The proposed Mexican housing agency is similar to other programs that have evolved with the help of the International Finance Corp. (IFC) in emerging market countries. Last November, the IFC agreed to invest $140 million into the newly-created Colombia Home Mortgage Co. (CHMC), the first domestic company to acquire and securitize residential mortgage loans in Colombia. The IFC also recently invested $100 million in the Korean Mortgage Co., Korea's first specialized secondary mortgage company.
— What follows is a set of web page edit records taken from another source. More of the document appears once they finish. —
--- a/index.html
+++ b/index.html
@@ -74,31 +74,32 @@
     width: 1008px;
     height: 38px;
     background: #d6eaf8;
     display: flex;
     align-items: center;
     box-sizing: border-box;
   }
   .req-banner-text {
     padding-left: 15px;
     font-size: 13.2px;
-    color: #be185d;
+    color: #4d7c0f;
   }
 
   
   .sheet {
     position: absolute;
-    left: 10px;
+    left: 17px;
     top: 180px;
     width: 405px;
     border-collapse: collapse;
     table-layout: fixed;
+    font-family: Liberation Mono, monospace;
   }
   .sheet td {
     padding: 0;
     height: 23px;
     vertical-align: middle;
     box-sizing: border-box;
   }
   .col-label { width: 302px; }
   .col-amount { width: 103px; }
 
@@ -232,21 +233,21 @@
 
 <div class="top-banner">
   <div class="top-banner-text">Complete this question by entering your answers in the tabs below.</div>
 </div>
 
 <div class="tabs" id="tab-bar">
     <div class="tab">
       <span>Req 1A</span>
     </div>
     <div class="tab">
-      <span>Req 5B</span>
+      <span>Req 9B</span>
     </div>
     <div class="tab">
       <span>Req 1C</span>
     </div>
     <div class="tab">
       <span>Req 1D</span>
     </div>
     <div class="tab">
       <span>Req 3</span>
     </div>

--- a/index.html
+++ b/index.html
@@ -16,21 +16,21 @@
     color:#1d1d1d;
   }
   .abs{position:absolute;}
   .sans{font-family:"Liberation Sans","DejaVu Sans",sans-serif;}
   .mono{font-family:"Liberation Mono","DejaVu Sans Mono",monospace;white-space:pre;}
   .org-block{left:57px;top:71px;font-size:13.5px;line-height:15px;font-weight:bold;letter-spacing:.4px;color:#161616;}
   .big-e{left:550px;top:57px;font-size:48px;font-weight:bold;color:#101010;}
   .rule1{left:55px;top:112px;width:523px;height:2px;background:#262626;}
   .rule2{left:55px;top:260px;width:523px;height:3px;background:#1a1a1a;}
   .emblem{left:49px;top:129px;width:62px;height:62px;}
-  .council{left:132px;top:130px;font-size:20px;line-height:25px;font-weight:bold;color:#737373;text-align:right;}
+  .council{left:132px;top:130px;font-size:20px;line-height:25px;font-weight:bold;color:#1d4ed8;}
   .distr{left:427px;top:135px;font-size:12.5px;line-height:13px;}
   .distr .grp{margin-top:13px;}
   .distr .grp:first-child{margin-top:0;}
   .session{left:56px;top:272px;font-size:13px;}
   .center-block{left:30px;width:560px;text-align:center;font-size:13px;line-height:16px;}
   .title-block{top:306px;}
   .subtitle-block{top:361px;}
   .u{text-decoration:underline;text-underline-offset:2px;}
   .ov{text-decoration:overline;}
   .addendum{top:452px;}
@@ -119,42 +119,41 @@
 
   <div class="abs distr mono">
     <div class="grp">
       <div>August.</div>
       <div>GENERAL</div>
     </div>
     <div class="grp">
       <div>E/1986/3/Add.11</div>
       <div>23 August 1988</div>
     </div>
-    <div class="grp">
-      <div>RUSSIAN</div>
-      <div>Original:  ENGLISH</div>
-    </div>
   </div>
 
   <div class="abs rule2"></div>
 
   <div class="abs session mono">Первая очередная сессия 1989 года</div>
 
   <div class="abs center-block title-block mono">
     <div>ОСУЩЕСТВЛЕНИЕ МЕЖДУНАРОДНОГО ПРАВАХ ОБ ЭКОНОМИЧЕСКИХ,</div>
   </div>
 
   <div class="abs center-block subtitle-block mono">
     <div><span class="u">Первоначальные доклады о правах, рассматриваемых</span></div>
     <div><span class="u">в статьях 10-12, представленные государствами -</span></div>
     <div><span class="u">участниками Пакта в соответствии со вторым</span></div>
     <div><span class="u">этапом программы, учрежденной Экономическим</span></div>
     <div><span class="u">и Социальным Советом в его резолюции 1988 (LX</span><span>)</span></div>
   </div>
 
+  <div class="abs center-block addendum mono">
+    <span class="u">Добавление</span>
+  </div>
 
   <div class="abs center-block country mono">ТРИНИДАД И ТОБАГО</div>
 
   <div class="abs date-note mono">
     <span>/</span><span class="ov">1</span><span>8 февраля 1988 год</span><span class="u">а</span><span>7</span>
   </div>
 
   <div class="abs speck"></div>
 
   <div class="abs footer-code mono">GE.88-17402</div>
The IFC has also sunk $150 million into Argentina's Banco de Credito y Securitizacion and $50 million to Banco Hipotecario (BH). (see ASRI 11/6/00 p. 7)
Most market participants are in agreement when it comes to the development of the mortgage market in Latin America: it will develop - it's just a question of how long it will take. "We are going to see a tremendous growth in securitization of different types of things [in Latin America] -the biggest area of finance which is logical will be in terms of the development of a mortgage market," said a regional manager at an international investment company.
Most Latin American countries do not have a true mortgage market. In general, working Latin American consumers who have saved at least half of the value of a home cannot get a loan with a maturity of more than one or two years. "That doesn't really make for a mortgage market," the regional manager said. "Some of the countries are further ahead, like Argentina, in the next 10 years, will all be able to move down this path where [consumers] can get a mortgage loan for 15 or 20 years. And maybe you have a 20% or even 50% down but you will have the ability to make a mortgage."